Dans chaque bémol du passé québécois, il faudrait cesser de voir une note historique décisive. »

Hum hum ! Pardon ? La crise d’octobre, un bémol du passé québécois ? Et pourquoi pas un dièse monsieur l’historien. Pourquoi pas un cluster sur un point d’orgue ?

Jocelyn Létourneau écrit : « Non, la mort de Pierre Laporte, déplorable à tous points de vue, n'a pas marqué la mort de l'indépendance ni celle du mouvement nationaliste. »

Sur quelle autorité supérieure vous appuyez vous pour dire que la mort de Laporte est déplorable à tout point de vue ? Il est plus que probable que cette mort n’était pas du tout déplorable du point de vue des idéologues réactionnaires d’Ottawa.

Jocelyn Létourneau écrit : « Non, la Loi sur les mesures de guerre, condamnable par ses excès et abaissante pour une collectivité comme l'a dit René Lévesque, n'a pas muselé la société. »

Condamnable uniquement « par ses excès », la loi des mesures de guerre appliquées au contexte de1970 ? Alors que l’éminent bouffon vient juste de nous dire qu’il n’y avait pas l’ombre d’une insurrection appréhendée ?

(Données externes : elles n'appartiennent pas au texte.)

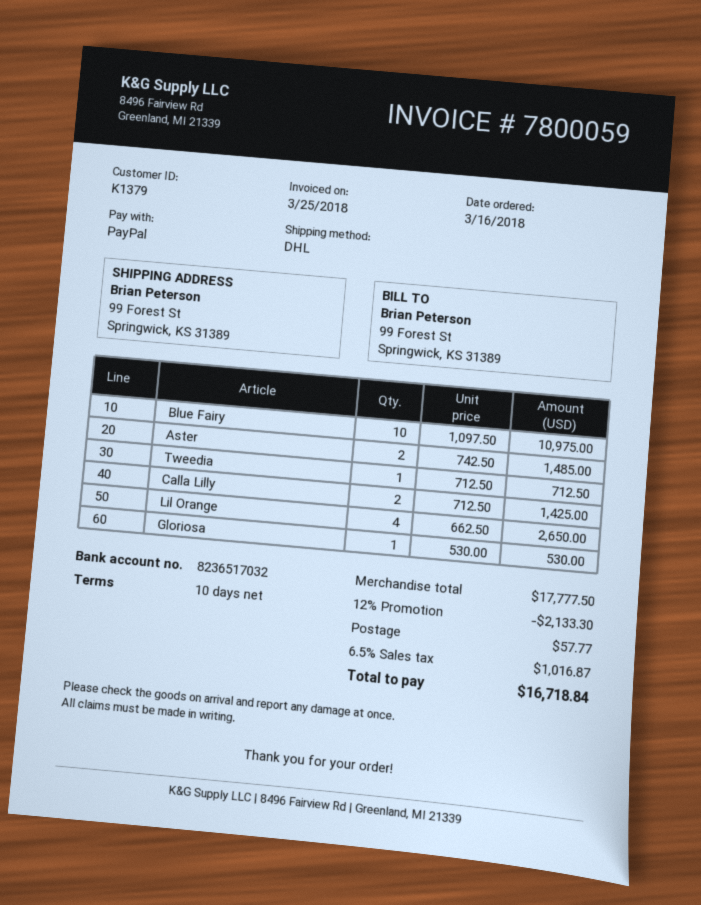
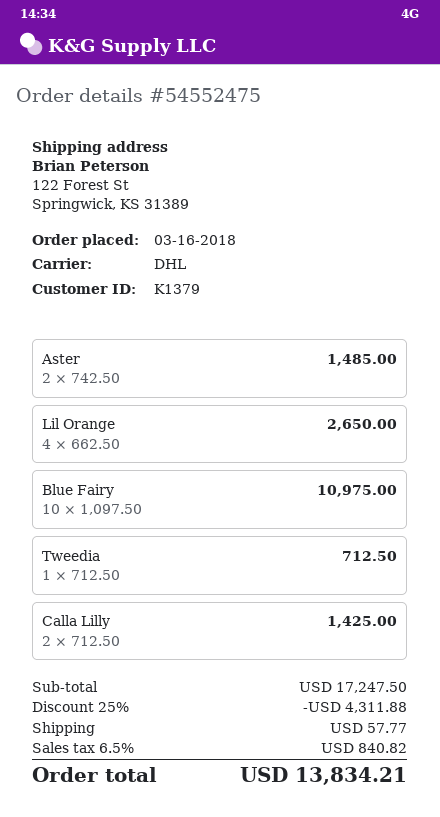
ship to: 99 Forest St, Springwick, KS 31389 -> 122 Forest St, Springwick, KS 31389
Gloriosa: 1 x 530.00 = 530.00 -> none
subtotal: 17777.50 -> 17247.50
discount: 12% = 2133.30 -> 25% = 4311.88
tax: 6.5% = 1016.87 -> 6.5% = 840.82
total: 16718.84 -> 13834.21

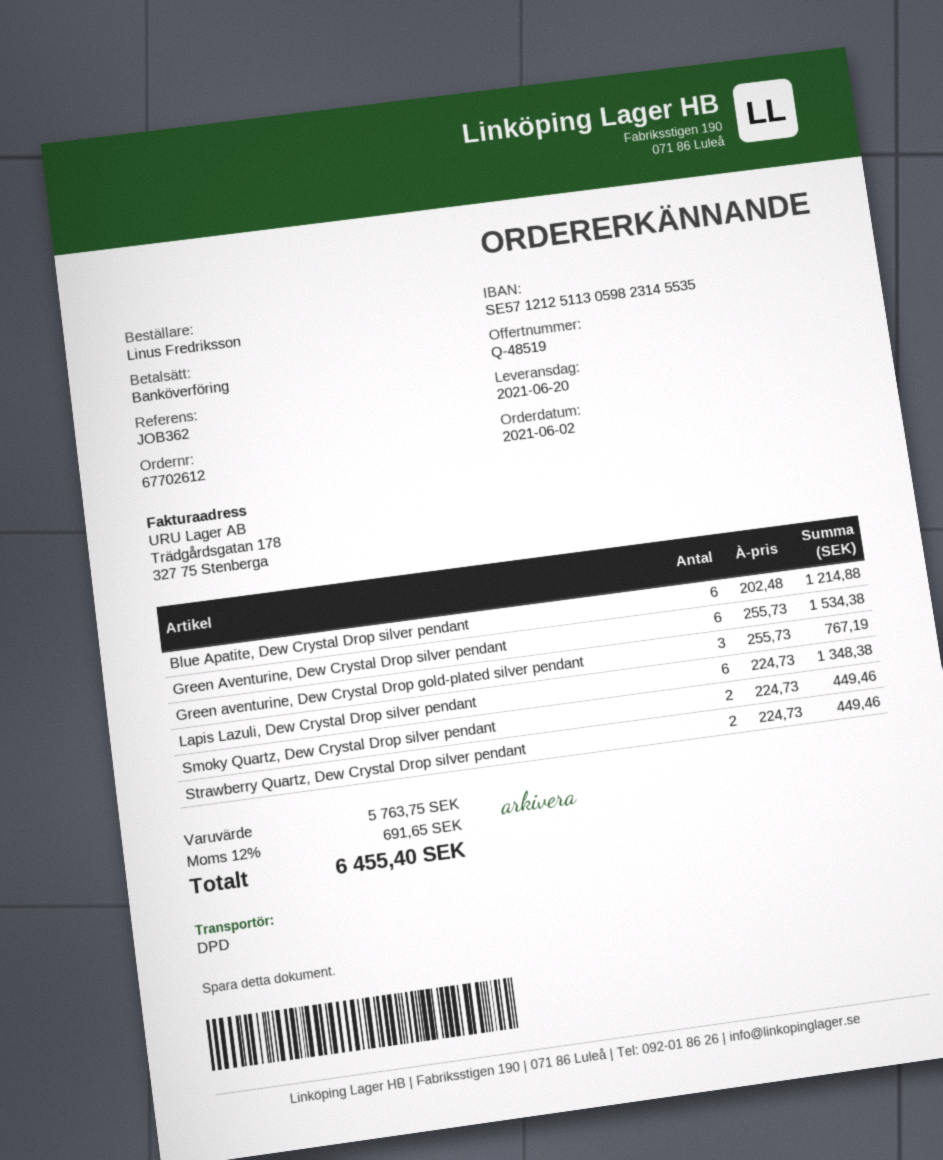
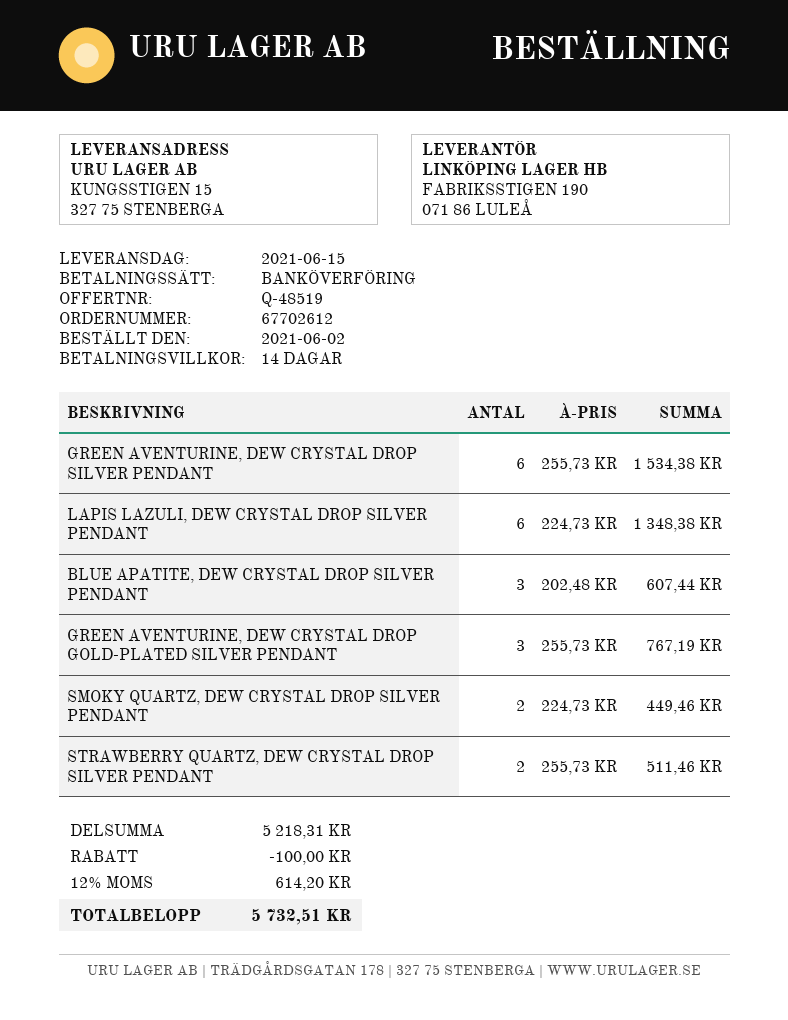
delivery date: 2021-06-20 -> 2021-06-15
Blue Apatite, Dew Crystal Drop silver pendant: 6 x 202.48 = 1214.88 -> 3 x 202.48 = 607.44
Strawberry Quartz, Dew Crystal Drop silver pendant: 2 x 224.73 = 449.46 -> 2 x 255.73 = 511.46
subtotal: 5763.75 -> 5218.31
discount: none -> 100.00
tax: 12% = 691.65 -> 12% = 614.20
total: 6455.40 -> 5732.51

Alors que même l’ultra-fédéraliste et réactionnaire juge Ouimet a désavoué cette loi, renversant une décision du pouvoir exécutif et reconnaissant que l’habeas corpus britannique datant du moyen-âge avait préséance sur cette infâme manœuvre fédérale ? La loi des mesures de guerre n'est pas une loi « condamnable pour ces excès », mais le point de passage de la ligne de démarcation entre l'état de droit et le terrorisme d'état.

Jocelyn Létourneau écrit : « Non, le Québec, malgré la déroute felquiste, n'a pas stoppée sa marche vers l'avant ni abandonné ses idéaux progressistes. »

Hum hum ???La marche vers l’avant ? Cela me rappelle Pierre Bourgault dans Moi je m’en souviens. Parlant de René Lévesque en 82 qui mettait encore sa tête sur le billot pour éloigner les « extrémistes » de son parti qui refusaient son beau risque alors qu’il venait de faire subir aux québécois la plus grave défaite politique depuis la conquête : : « Je vous ai amené sur le bord du gouffre nous dit Trudeau, faisons encore un pas nous dit Lévesque. »

Quant aux idéaux progressistes, j’aimerais bien que le brillant analyste nous explique ou il voit cet idéal s’incarner dans la société québécoise d’aujourd’hui, alors que non content d’avoir vu la majorité de la gauche du PQ se réfugier chez le parti marginal de Québec Solidaire et d’avoir désavoué le restant de courant syndical encore représenté par la SPQ libre tout dernièrement, nos lucides nationalistes menacent maintenant de recréer le crédit social pour déborder le parti libéral sur sa droite !!!

Jocelyn Létourneau écrit : « Ce que certains acteurs de l'époque et quelques sympathisants d'hier et d'aujourd'hui aiment bien présenter comme un événement déterminant de l'histoire du Québec ne fut en réalité qu'un bruit du passé dont l'écho entretenu correspond mal à l'histoire vécue. »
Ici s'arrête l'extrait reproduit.